Juggling Act

Teaching cell phone etiquette

Our children are addicted to cell phones!  Their habit isn’t the same as the one we had for telephones during our youth, when we would close ourselves in our rooms to talk to friends. There was a phone curfew and when it was time to hang up, we did. 

Our teenagers today seem to need their cell phones the way a smoker needs a cigarette and actually seem to have withdrawal pains. They don’t really use the phones for talking but spend hours texting friends in shorthand messages that I’m convinced affect their writing skills. It’s painful for them to put the cell phones away during study time or even to eat a meal. Without the watchful eyes of parents, some of them would text their friends until the wee hours of the morning. 

My 14-year-old daughter is one of the cell phone addicts as are the children of several good friends of mine. We have all established rules for cell phone etiquette cell phonesand grumble about how our kids somehow can’t seem to abide by them. One friend even started talking about the issue on her Facebook page recently and got lots of spirited response from other parents. 

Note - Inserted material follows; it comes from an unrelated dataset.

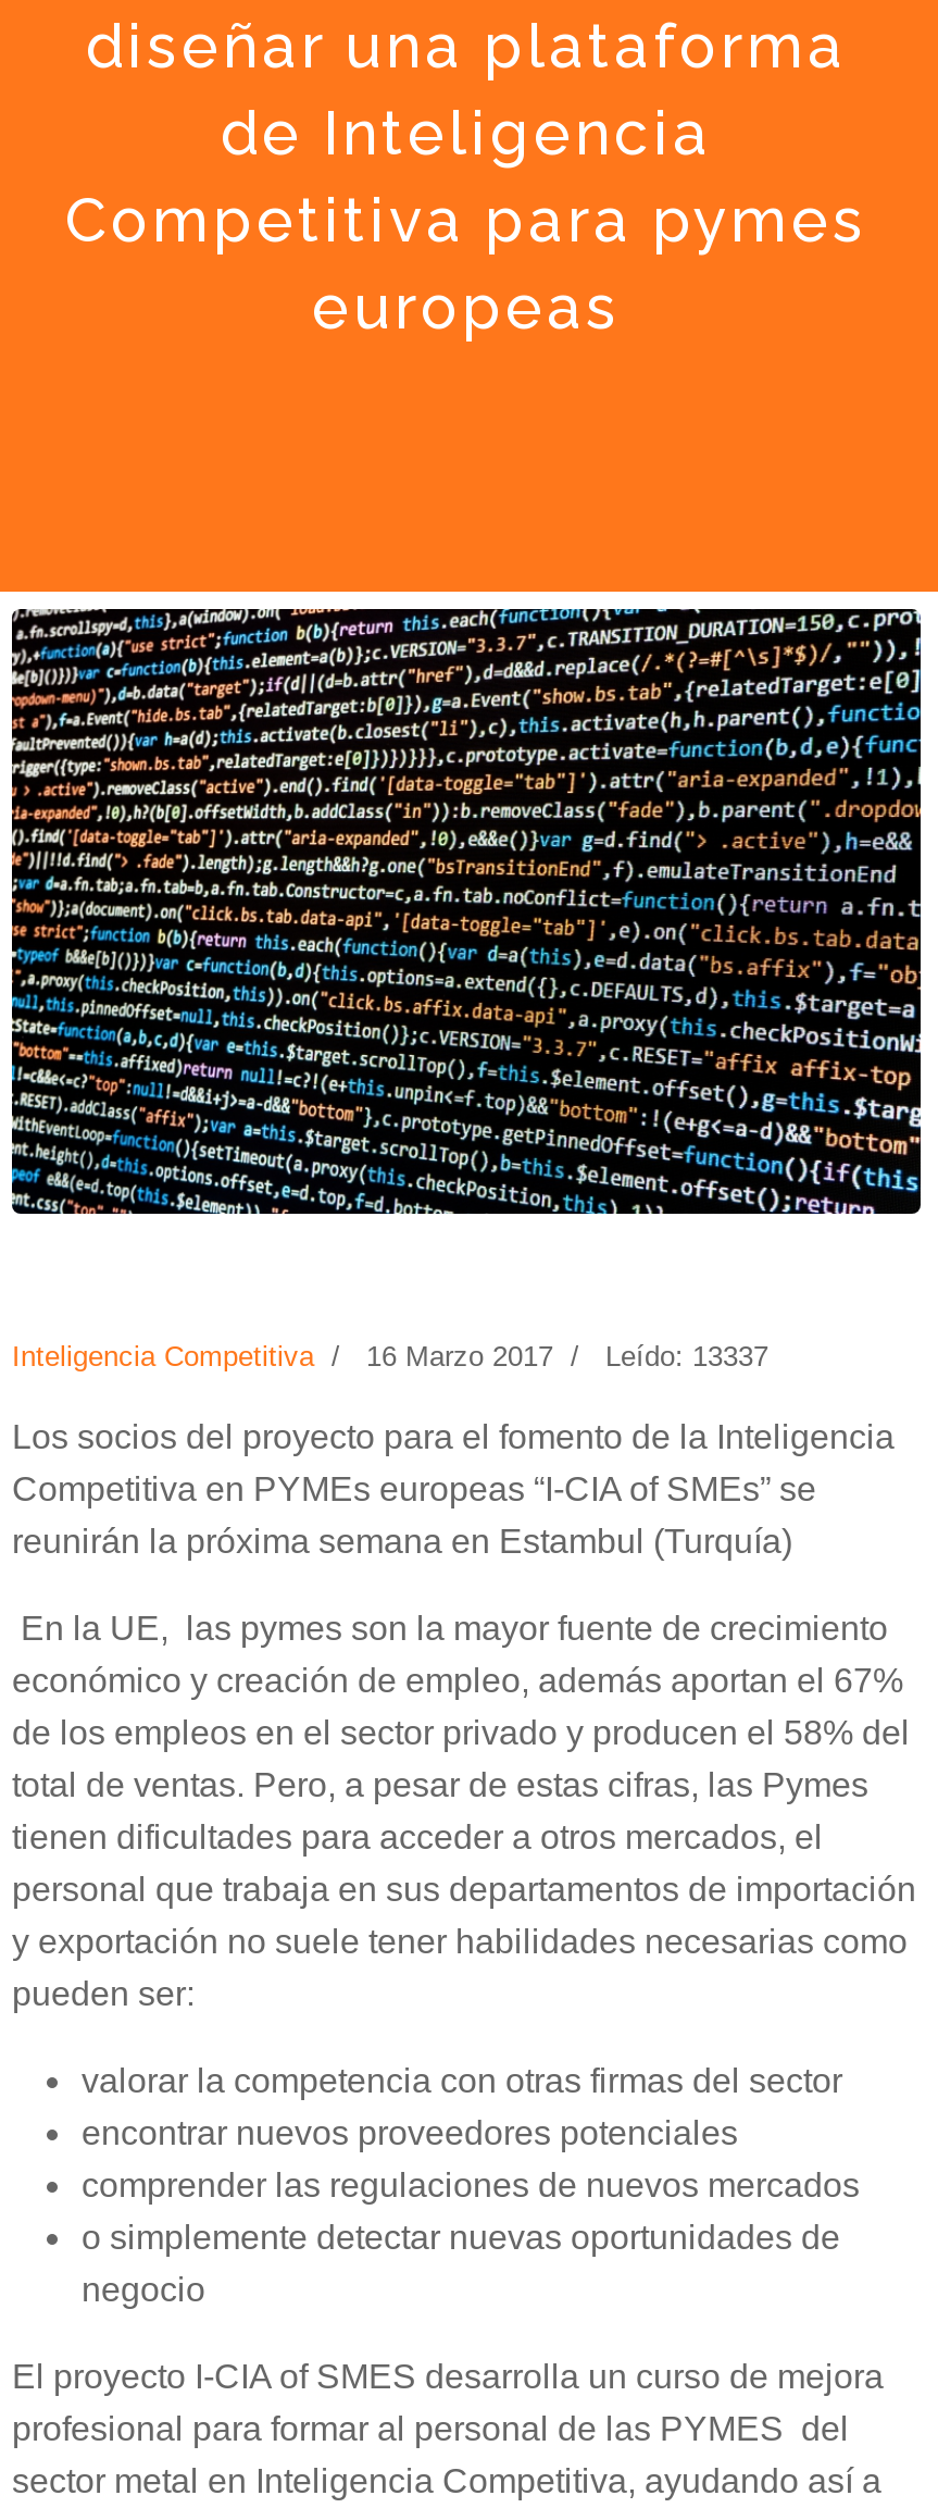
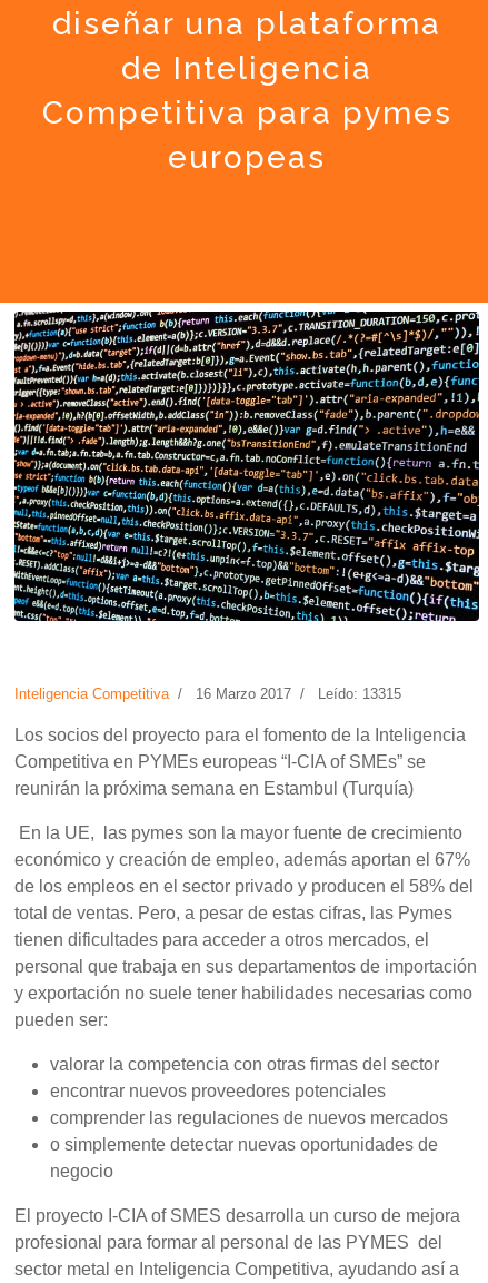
[12,1340,768,1373] Inteligencia Competitiva 16 Marzo 2017 Leído: 13337 -> [14,685,401,702] Inteligencia Competitiva 16 Marzo 2017 Leído: 13315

At my house, the cell phone rules include no texting during dinner or any other meal, no texting to friends when you’re talking to someone else (especially your mother), no texting after 9:30 p.m. on school days. And, if the cell phone is ever taken away at school, it goes dark for at least a month. (My daughter’s high school has a strict cell phone policy: the first time a student is seen using one during school hours, it is stored in the office and a parent has to pick it up.)

The other day I saw my daughter texting while she was doing some homework, stealthily responding to messages from a longtime friend. She looked at me with a guilty face, an addict trying to get a fix. I took the phone for the rest of the evening.

What is the cell phone etiquette for the teenagers in your family?